Flashing and Modifying for use in a Macintosh


The ATI RADEON 7000 card (available in 32MB and 64MB, with optional TV Out and DVI) is an ideal upgrade for any PowerMac G3 or lower. As all the machines prior to and including the Blue & White G3 (Yosemite) only have a PCI interface it is not possible to use any of the later cards.

The RADEON 7000 IS the only upgrade option available to users of PCI Macs.

ATI produce a Mac compatible version, priced significantly higher than it's PC counterpart – £100 compared to £35.

The PC version is also available from other manufacturers, as the card has gone into "syndication". I would recommend the Powercolor or Sapphire clones (see note at bottom of page for Sapphire "glitch"). A good place to begin would be

With a little work, the right tools and a rudimentary knowledge of PC hardware you can quite easily modify one of the inexpensive PC RADEON 7000's to function in a Mac.

What you will need:


Obtain a RADEON 7000 – 32MB or 64MB will make no difference, now hold the card so that the ports are on your left hand side. There will be a chip a few centimetres to the right of the TV Out port, you will need a magnifying loupe or glass at this stage. Viewing with magnification should reveal the model number on the chip. This is the flash memory module where the card stores it's ROM. The Mac ROM requires 128K memory, whereas the PC ROM will only use 64K.

Radeon Fig 1The card will have one of these two chips:

M25P05-AV – Only 64K and too small to accommodate the 128K Mac ROM. You will either need to get another card OR (much more fun) remove the chip and replace with M25P10-AV, I will detail this below – see Soldering.

M25P10-AV or other – 128K or larger – this is fine, jump down to the section on flashing.

Note: It may be possible to "shrink" the 128k Mac ROM down to 64k, using Resourcer or ResEdit under OS 9 and editing the ROM file. This isn't conclusive, and beyond the scope of this tutorial. This Mac forum discussion highlights the particulars of this procedure. Be aware that the Mac ROM provided with the flashing utility on this site is only a dummy, a placeholder for the ATI updater to replace with the actual ROM image. If you experiment with this method of "shrinking" the ROM you must first obtain a valid RADEON 7000 Mac ROM.


If the chip reads M25P05-AV (if your chip reads anything other than this, like M25P10-AV, then skip to flashing) then it has only 64K and is insufficient – you will NOT be able to flash this card without replacing it with a larger flash memory. The chip you will need is an ST M25P10-AV (produced by ST Microelectronics) these can be purchased from Digikey or Farnell(if in the UK) for around $2/£2 (price dependant on quantity). I suggest buying at least two, as a precaution in case of mistakes while soldering.

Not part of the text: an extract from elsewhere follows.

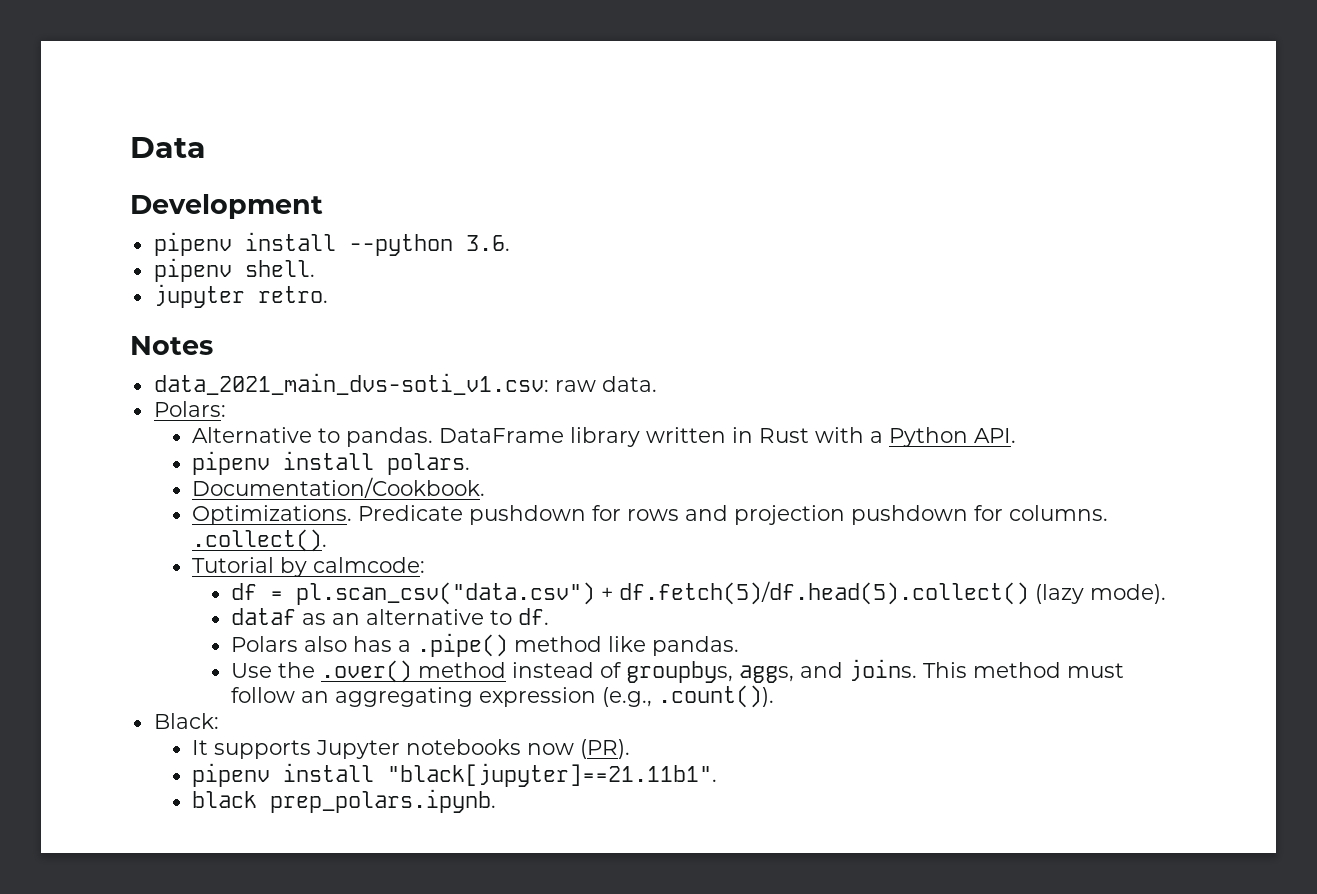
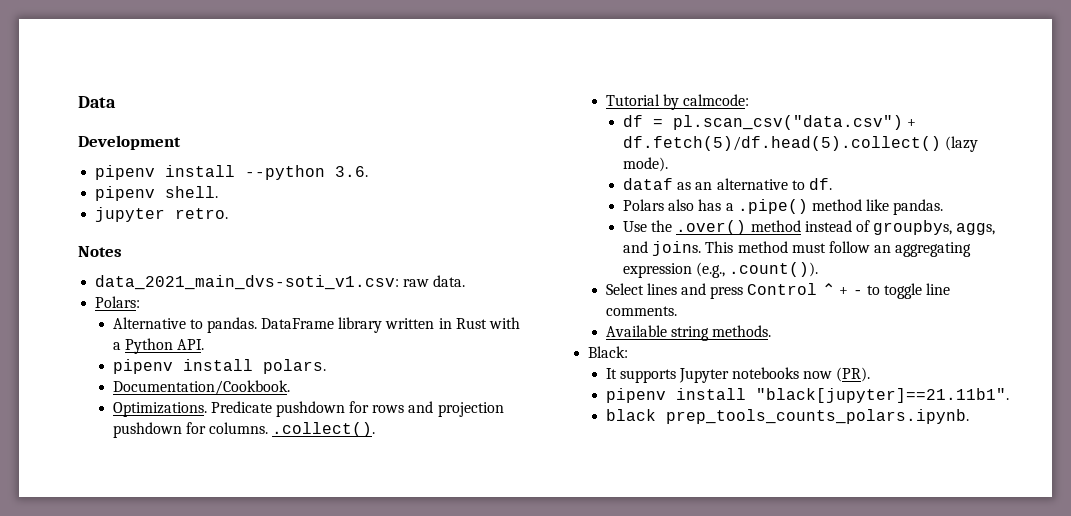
+ Select lines and press Control ⌃ + - to toggle line comments.
+ Available string methods.
- black prep_polars.ipynb.
+ black prep_tools_counts_polars.ipynb.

You can download a PDF here MP25P10-AV

The correct tools in this instance are not really required as this will be a very easy job. A soldering iron and other suitable materials would be perfect but aren't mandatory.

Tools I have used:

I will detail my method:

First use the penknife and tweezers to remove the existing chip, be sure to note the alignment of the chip – look to see which direction the text is printed on the chip, this will guarantee proper alignment of the replacement. Don't worry about a clean job here, all you want to do is cut and break off the eight "legs" on either side of the chip. Apply pressure and leverage, then break the chip off.

This should leave parts of the connectors still attached to the board – it doesn't matter, as long as you've removed the M25P05-AV.

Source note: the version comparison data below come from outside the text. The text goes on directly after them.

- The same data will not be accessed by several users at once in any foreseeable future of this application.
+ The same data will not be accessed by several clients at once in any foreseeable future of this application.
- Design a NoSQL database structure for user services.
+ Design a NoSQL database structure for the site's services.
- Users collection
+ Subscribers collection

You now need to turn on the stove and heat the tip of the screwdriver up – leave it until red-hot. Apply the tip of the screwdriver, gently, to the area where the chip was. Work on one side first, melting the existing solder and using the tweezers to pick of the debris, then repeat on the other side – when finished all the bits left over from the forceful removal of the M25P05-AV should be gone.

Now take out a M25P10-AV, orient the card so the ports are at the top, then align the M25P10-AV so that the printed serial number is oriented correctly as to be legible. Heat the screwdriver again; apply to the area where the previous chip was. You are now trying to melt the existing solder – it will be enough to bond to the new chip. Once melted, place the M25P10-AV promptly (checking for proper alignment) on the melted solder. Hold for a few seconds, and then test the bond by trying to move the chip.

If all went well the chip should be secure and correctly aligned, all the contacts should also be neatly bonded.

Now you're ready to flash the card.


You will need a PC, or access to one at this stage.

Download the utilities here.

Once you've uncompressed the archive (use Stuffit Expander) copy the contents of the "A" directory onto a blank, DOS formatted, floppy. This should provide you with a startup disk with the correct utilities and ROM's to flash the card.

If you are using your own startup disk ( then be sure to copy these files onto it.

Once you have your startup disk ready place the RADEON 7000 in the PC, leaving the PC's original card in place. The PC MUST have a spare PCI slot.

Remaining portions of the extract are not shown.